Insights

How health and wellness apps ignore the people who need them most

Health

Who are health and wellness apps actually built for? Because from where I sit, they're designed for people who are already "well off" – people with disposable income, free time, and the health literacy to navigate medical terminology.

What about everyone else?

Most health and wellness products cater to an idealized user: someone who speaks English fluently, can afford premium features, and possesses the digital literacy to troubleshoot when things go wrong. This bias doesn’t happen by accident. It’s a legacy of VC-driven strategies that prioritize a narrow, privileged audience, the so-called “first best user,” reinforcing an ecosystem that is built to exclude the people that need it most.

Designing in this way serves complacency and the bottom line — not people.

Overcoming invisible barriers

Over 60% of US adults struggle with health literacy, according to recent studies. Additional research shows that 32.5% of popular social media cancer articles contain misinformation, and among those articles, 76.9% contain harmful information. The problem isn't a lack of information but knowing what to trust when comprehension is already stretched thin by fear and medical language.

Language itself creates another barrier – one that's often overlooked. An app available only in English excludes millions of people who need health support. Even machine translation isn't enough when medical terminology requires cultural context and nuance. True localization means more than converting text. It means adapting content to reflect different healthcare systems, insurance structures, and cultural attitudes toward illness. When you're managing a chronic condition or caring for an ill family member, wrestling with an interface that wasn't built for your language adds cognitive burden at precisely the wrong moment.

Accessibility extends beyond translation and screen readers. It's recognizing that someone managing a chronic condition while working two jobs doesn't have bandwidth for complicated interfaces. Similarly, it’s understanding that cognition becomes impaired under stress. Remembering login credentials becomes impossible during a health crisis. Does your app treat missed sessions as failure rather than recognizing that life intervenes?

Consider what intentional inclusivity looks like in practice. Through our work with Cancer Awareness Trust on Cancer Platform, we've seen how critical it is to deliver information at the right moment, in the right format. When 94% of people diagnosed with cancer search for answers online, they need more than information – they need trust. Our AI-powered platform meets people where they are in their cancer journey. It's an empathetic, non-judgmental reflection of where someone actually is in their health literacy and digital capability.

This approach matters across all health conditions. Artificial intelligence has fundamentally changed what's possible. You don't need to navigate complicated app mechanics. So long as you can send a text message, you can access support.
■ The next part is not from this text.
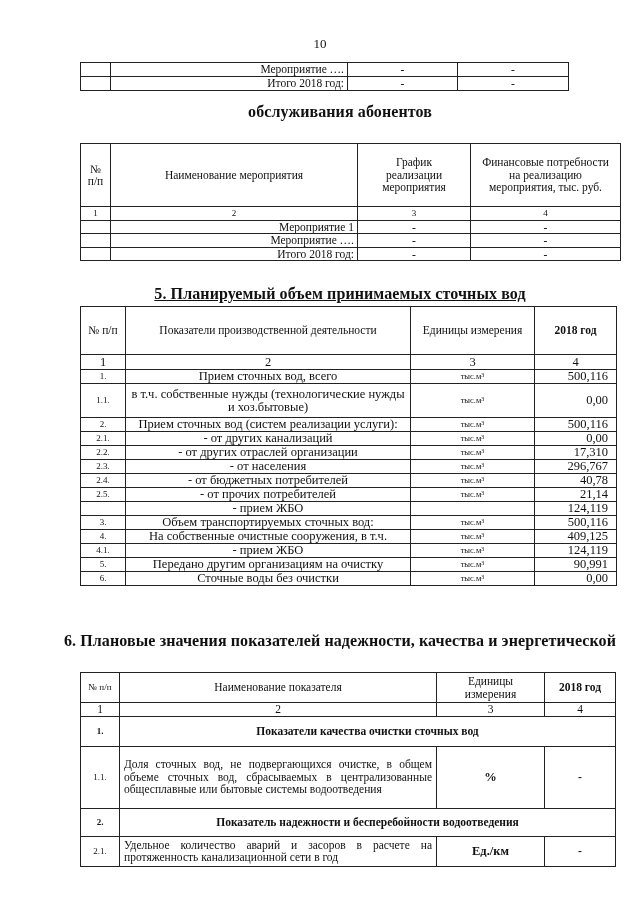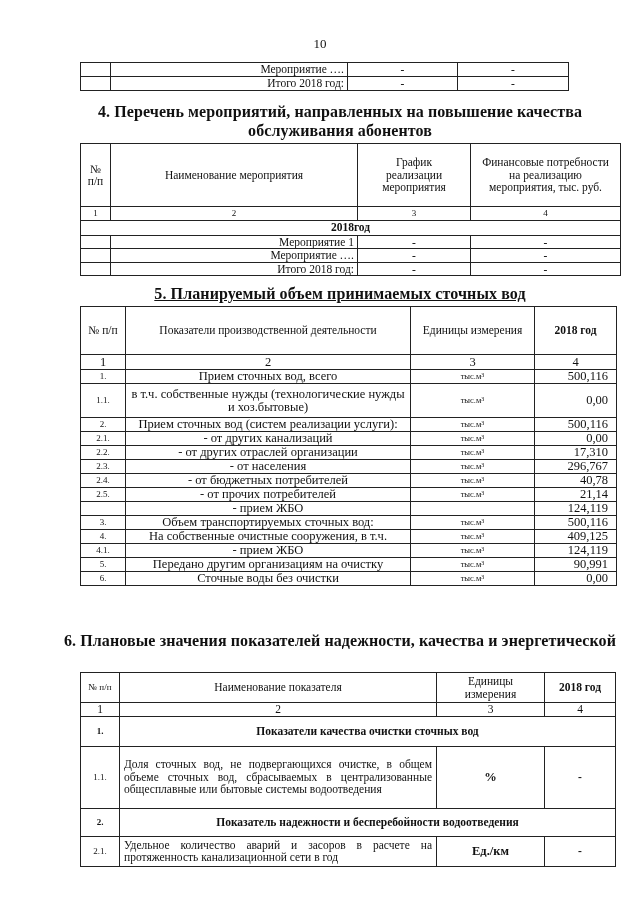"4. Перечень мероприятий, направленных на" div { html: <div>4. Перечень мероприятий, направленных на повышение качества</div> -> none }
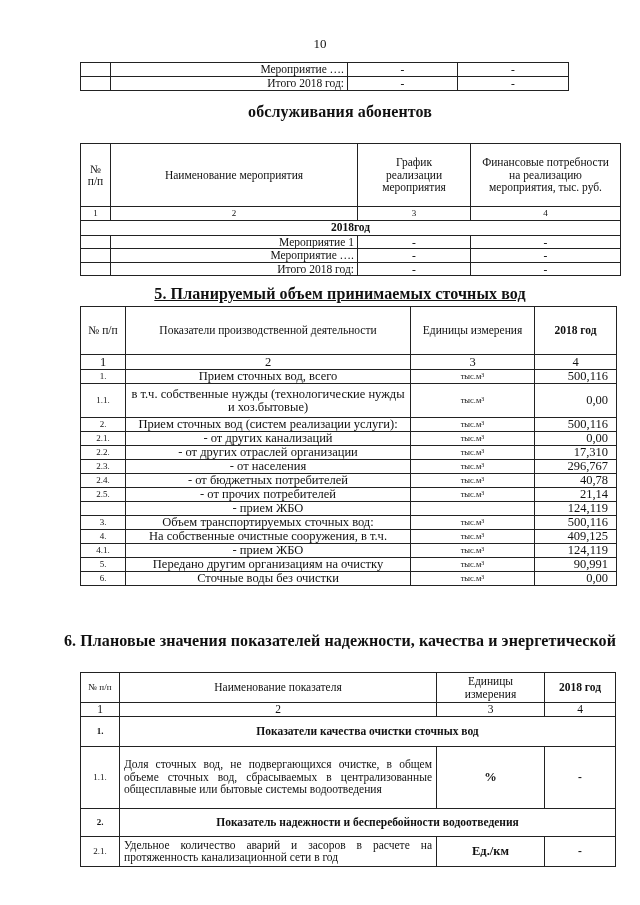"2018год" tr { html: <tr> <td>2018год</td> </tr> -> none }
We've also worked on Synchron's brain-computer interface, recognized as one of TIME's Best Inventions of 2025. The interface we designed translates brain signals into screen navigation for patients who can't move or speak. When you design for someone with such specific needs, you're forced to strip away every unnecessary layer of complexity. That discipline creates better experiences for everyone – proving that inclusive design isn't a nice-to-have, but how we build products that actually work.

Redefining what works

So whilst barriers to entry exist, they can be solved for. The broader question is what health and wellness apps do once people are in – and why that still isn’t good enough.

Health and wellness apps love to talk about engagement – daily active users, streaks, time in app. But engagement isn’t the same as impact. If people aren’t achieving their health goals, those metrics are just noise.

Genuine stickiness isn't about habit loops or gamification. It’s about value, creating something people come back to because the product genuinely supports them through their entire health journey.

Someone managing cancer needs different support at diagnosis, during treatment, in recovery, and through survivorship. Yet most apps are designed around a single moment or behavior, ignoring the continuum of care people need across time. Support should fit people’s real lives, not an idealized version of them.

We have the technology. We have the frameworks. We can build more inclusive, adaptive products — so why aren’t we?